Work order> Look below for the line holding "ordered by: Justin Baker -> Oliver Brooks" and the line holding "total: 445.14 -> 420.69". Repeat those two and everything between, exactly.

Entries provided>
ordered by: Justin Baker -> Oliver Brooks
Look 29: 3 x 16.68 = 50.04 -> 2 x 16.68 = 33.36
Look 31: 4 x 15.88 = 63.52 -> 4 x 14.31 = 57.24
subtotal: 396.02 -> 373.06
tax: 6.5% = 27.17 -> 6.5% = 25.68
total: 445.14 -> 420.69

...

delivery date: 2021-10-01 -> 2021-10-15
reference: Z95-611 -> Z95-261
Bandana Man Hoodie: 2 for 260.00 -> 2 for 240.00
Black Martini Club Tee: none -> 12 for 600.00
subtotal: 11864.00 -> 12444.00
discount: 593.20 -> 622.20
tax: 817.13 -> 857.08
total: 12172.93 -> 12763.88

==

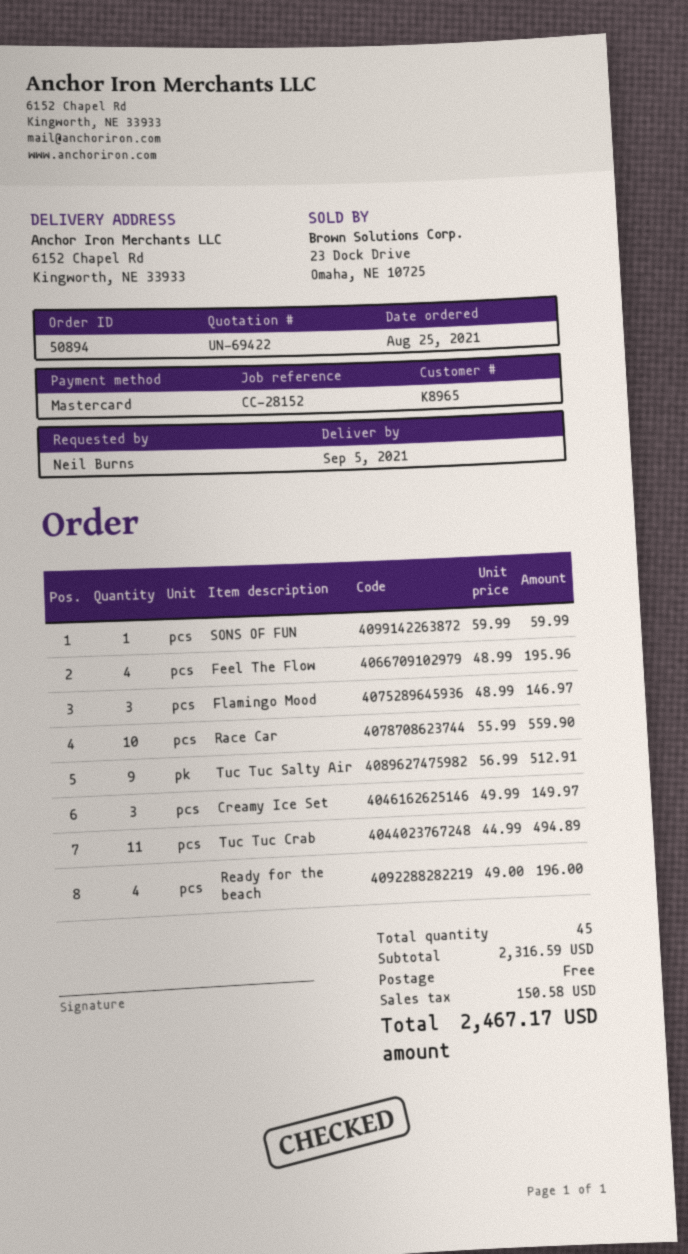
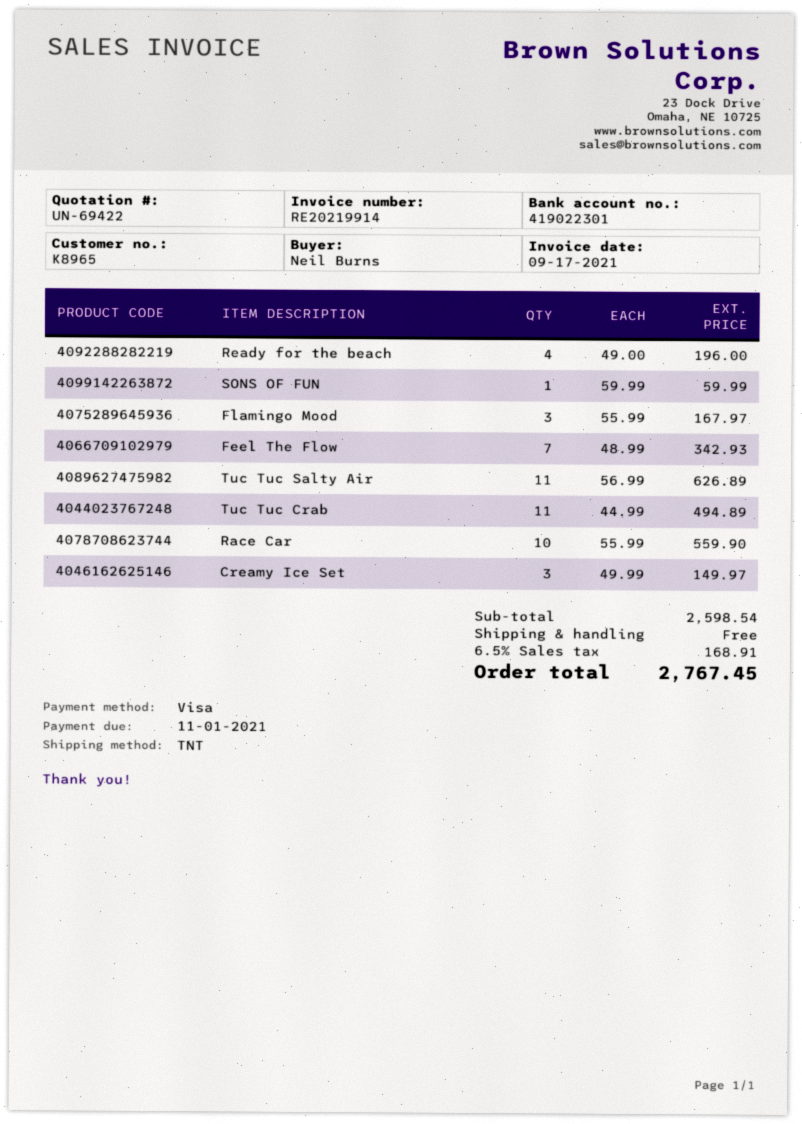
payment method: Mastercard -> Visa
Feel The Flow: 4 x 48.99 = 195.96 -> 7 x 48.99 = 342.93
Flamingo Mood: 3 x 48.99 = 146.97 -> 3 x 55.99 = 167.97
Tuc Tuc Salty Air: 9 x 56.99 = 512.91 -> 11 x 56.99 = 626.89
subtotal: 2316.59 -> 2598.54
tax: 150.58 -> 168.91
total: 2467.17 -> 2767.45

Solution for this task>
ordered by: Justin Baker -> Oliver Brooks
Look 29: 3 x 16.68 = 50.04 -> 2 x 16.68 = 33.36
Look 31: 4 x 15.88 = 63.52 -> 4 x 14.31 = 57.24
subtotal: 396.02 -> 373.06
tax: 6.5% = 27.17 -> 6.5% = 25.68
total: 445.14 -> 420.69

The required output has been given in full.